Write the listing out again word for word, leaving each picture behind.

▶ RECORDS PROVIDED
========================

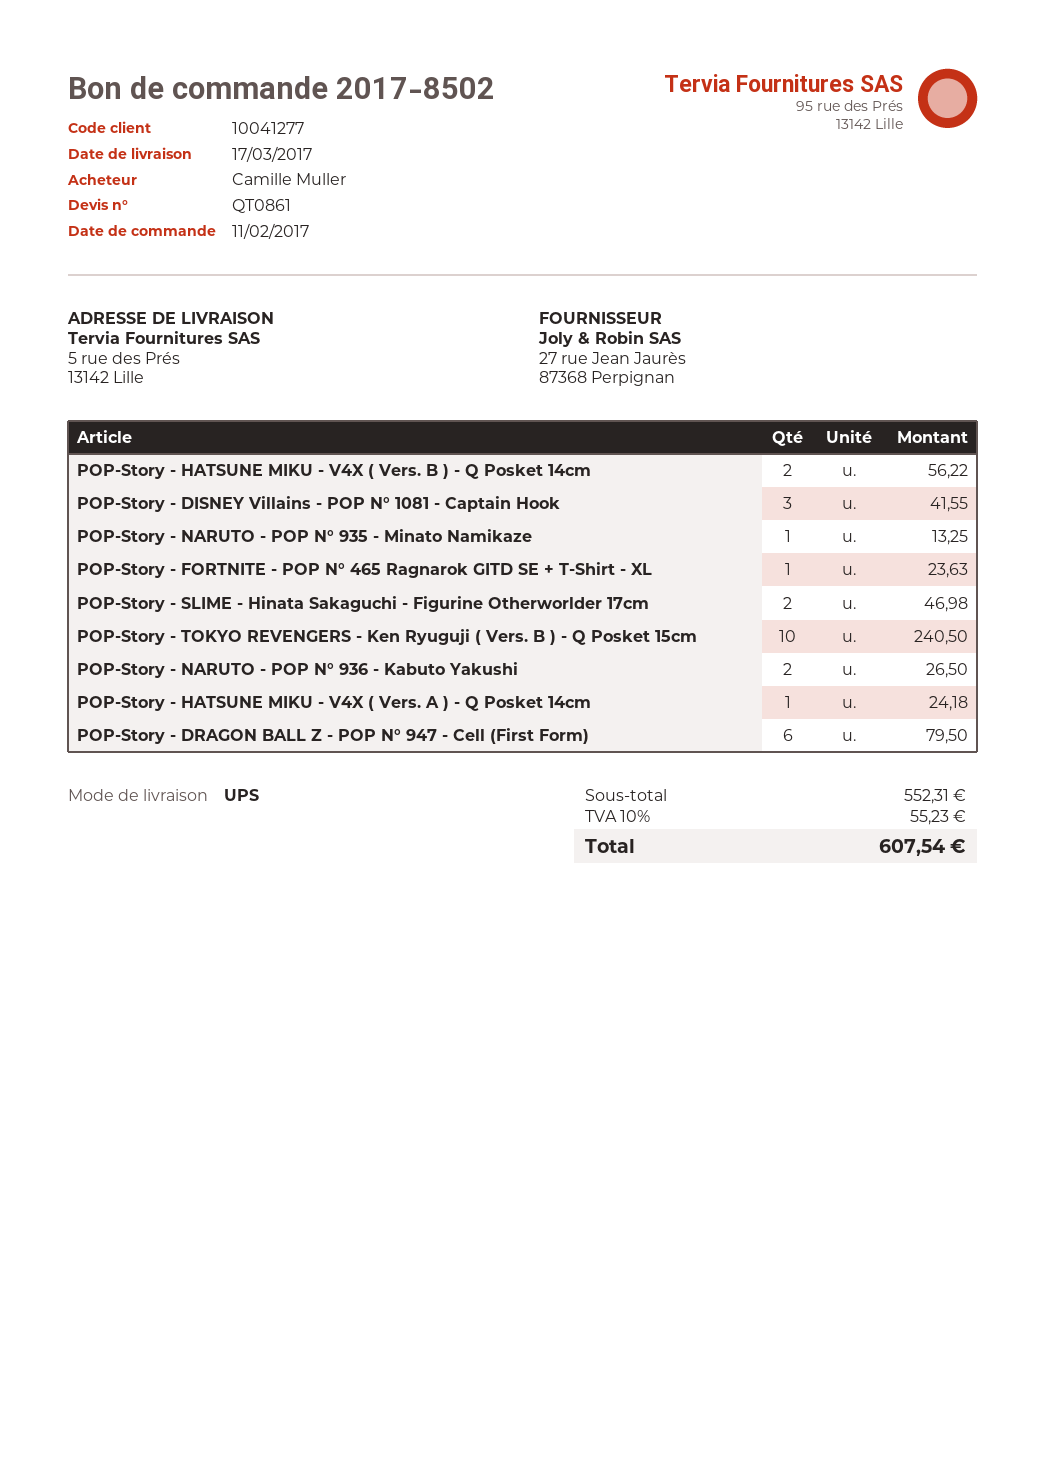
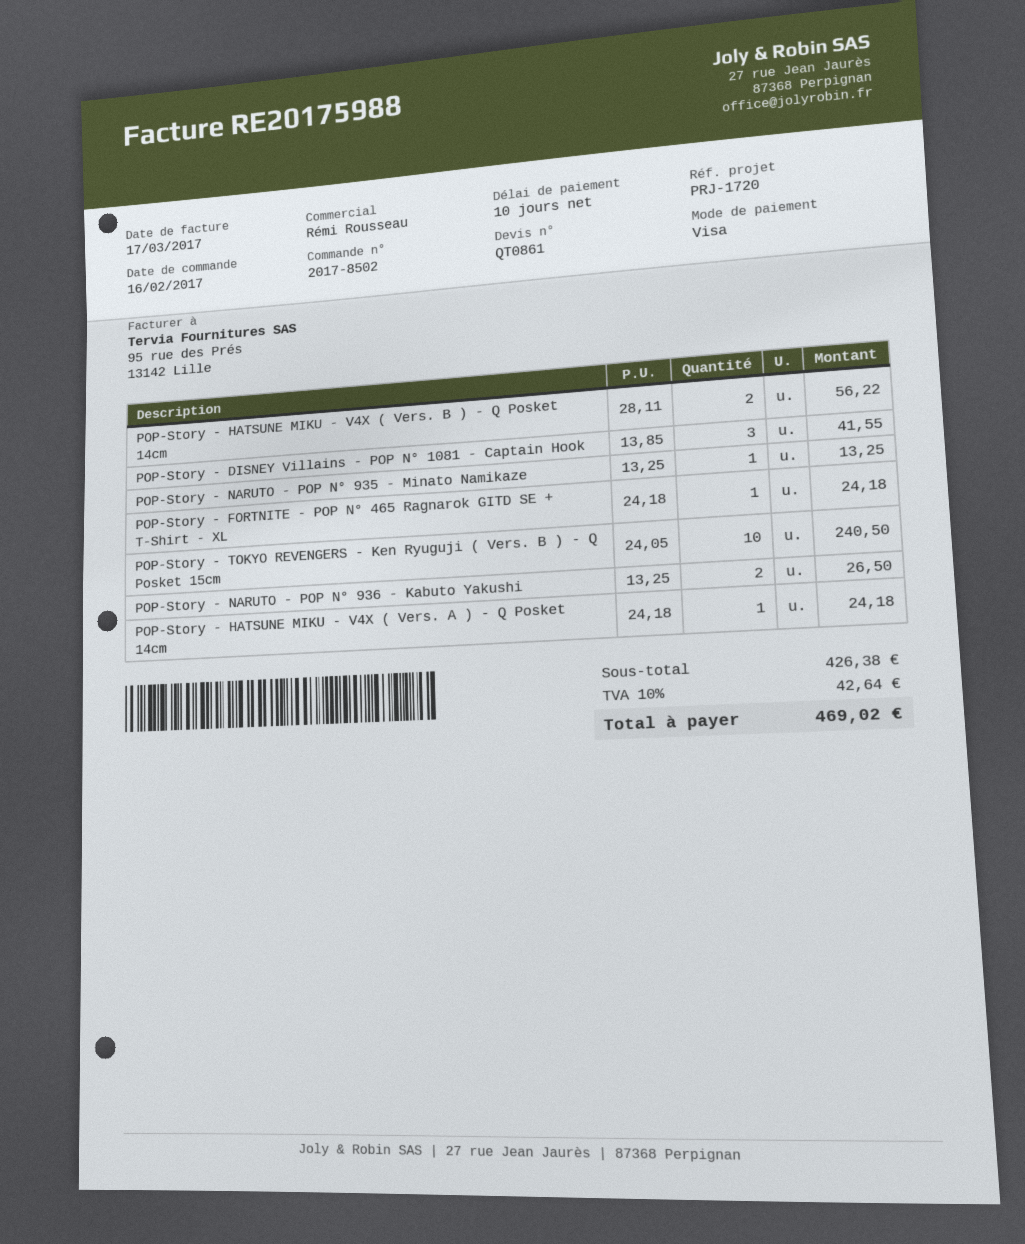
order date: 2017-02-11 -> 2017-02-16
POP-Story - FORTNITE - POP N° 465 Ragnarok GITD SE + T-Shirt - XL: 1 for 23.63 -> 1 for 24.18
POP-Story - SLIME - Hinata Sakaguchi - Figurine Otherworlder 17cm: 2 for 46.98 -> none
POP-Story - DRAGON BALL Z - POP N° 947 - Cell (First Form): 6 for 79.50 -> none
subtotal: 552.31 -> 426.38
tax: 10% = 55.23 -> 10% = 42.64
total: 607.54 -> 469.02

========================

▶ COMPLETED TASK
order date: 2017-02-11 -> 2017-02-16
POP-Story - FORTNITE - POP N° 465 Ragnarok GITD SE + T-Shirt - XL: 1 for 23.63 -> 1 for 24.18
POP-Story - SLIME - Hinata Sakaguchi - Figurine Otherworlder 17cm: 2 for 46.98 -> none
POP-Story - DRAGON BALL Z - POP N° 947 - Cell (First Form): 6 for 79.50 -> none
subtotal: 552.31 -> 426.38
tax: 10% = 55.23 -> 10% = 42.64
total: 607.54 -> 469.02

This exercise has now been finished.